What is Supply Chain Visibility?

Supply chain visibility is has gotten a lot of traction recently. Everyone needs it, no one knows how to achieve it and, in most cases, no one even knows how to define it.

Effectively managing your supply chain leads to, among other things, increased revenue, less costs on preventable problems, and time saved due to streamlined systems within organizations.

This blog post is a deep dive into supply chain visibility, and how your business can leverage new technologies to make your production more streamlined, cost-effective and easier across the board.

What is Supply Chain Visibility?

It’s incredibly difficult to manage a supply chain that you can’t fully visualize. For a business to grow in the 21st century, supply chain visibility is essential.

Tech Target defines supply chain visibility, or SCV, as:

”the ability of parts, components or products in transit to be tracked from the manufacturer to their final destination. The goal of SCV is to improve and strengthen the supply chain by making data readily available to all stakeholders, including the customer.”

Essentially, SCV makes the process of ordering, manufacturing, shipping, and inventory management visible and accessible to everyone involved in any aspect of the supply chain – from supply chain managers to manufacturers around the world, effective supply chain visibility brings efficiencies across the board. Without visibility amongst key stakeholders in the supply chain process, the system isn’t optimized and neither is your organization.

Why is Supply Chain Visibility Important?

According to Retail CIO Outlook, supply chain visibility is important because it allows you to rapidly respond to disruptions in the supply chain, optimizes your company’s processes, and makes it easier to manage global suppliers.

As any supply chain manager knows, problems arising from a company’s supply chain can come out of the blue and can get complicated quickly. The most common problems associated with a broken supply chain include:

Cost control – Inefficient management of energy/fuel and freight costs, a greater number of global customers, increasing labor rates and new regulations and rising commodity prices mean more costs and more headaches when attempting to deliver products to customers effectively, quickly and uninterrupted. In the 21st century, customers expect delivery to be quick and frictionless. An interrupted or delayed delivery can lead to a lost customer and less revenue coming in the door.
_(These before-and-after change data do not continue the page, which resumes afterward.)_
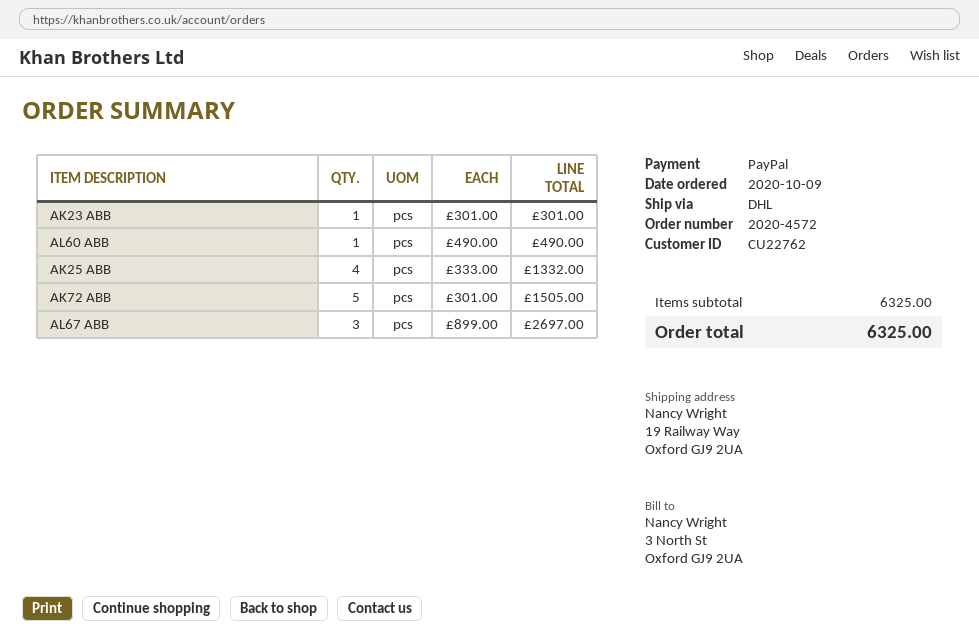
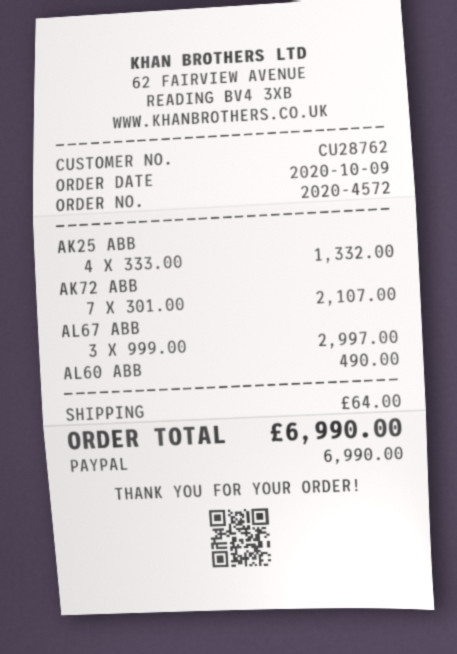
customer number: CU22762 -> CU28762
AK23 ABB: 1 x 301.00 = 301.00 -> none
AK72 ABB: 5 x 301.00 = 1505.00 -> 7 x 301.00 = 2107.00
AL67 ABB: 3 x 899.00 = 2697.00 -> 3 x 999.00 = 2997.00
shipping: none -> 64.00
total: 6325.00 -> 6990.00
This is obviously not good.

Supplier relationship management – Creating mutually agreed upon standards is essential to better understand supplier performance and opportunities for optimization. Having multiple processes for communicating purchase orders, shipping deadlines and costs, etc. with suppliers leads to confusion and inefficiencies across an organization. Supply chain visibility allows for consistency, accountability and better supplier relations across the board.

Planning & risk management – The reality of life is that things happen, especially across something as complex as a global supply chain. Orders are delayed, labor strikes interrupt deliveries, products are manufactured wrongly. Quick thinking and adjustments are needed to respond to problems such as sourcing, shipping and whatever else comes up. Risks need to be identified quickly to control and mitigate costs. Supply chain visibility allows for understanding and agility in dealing with any issues that come up in the product’s lifecycle. Supply chain analytics also play a key role in ensuring full visibility on the supply chain.

A study carried out in June 2017 found that only 6% of companies are able to offer supply chain visibility. A follow up survey of 623 supply chain professionals in 17 countries highlighted key challenges with supply chain visibility within their organizations:

    -70% of firms described their supply chain as “very” or “extremely complex”

    -6% said they have “full visibility” to their entire supply chain

    -74% said they use four to five different transportation modes in their supply chain

    -81% of firms are using one to three KPIs to assess supply chain performance

    -84% outsource their transportation services

How to achieve Supply Chain Visibility within your organization

In short, the answer is supply chain visibility software. According to Gartner, “Supply chain leaders can improve performance and lessen risk by using multi-enterprise, collaborative software for real-time insights across the value network.”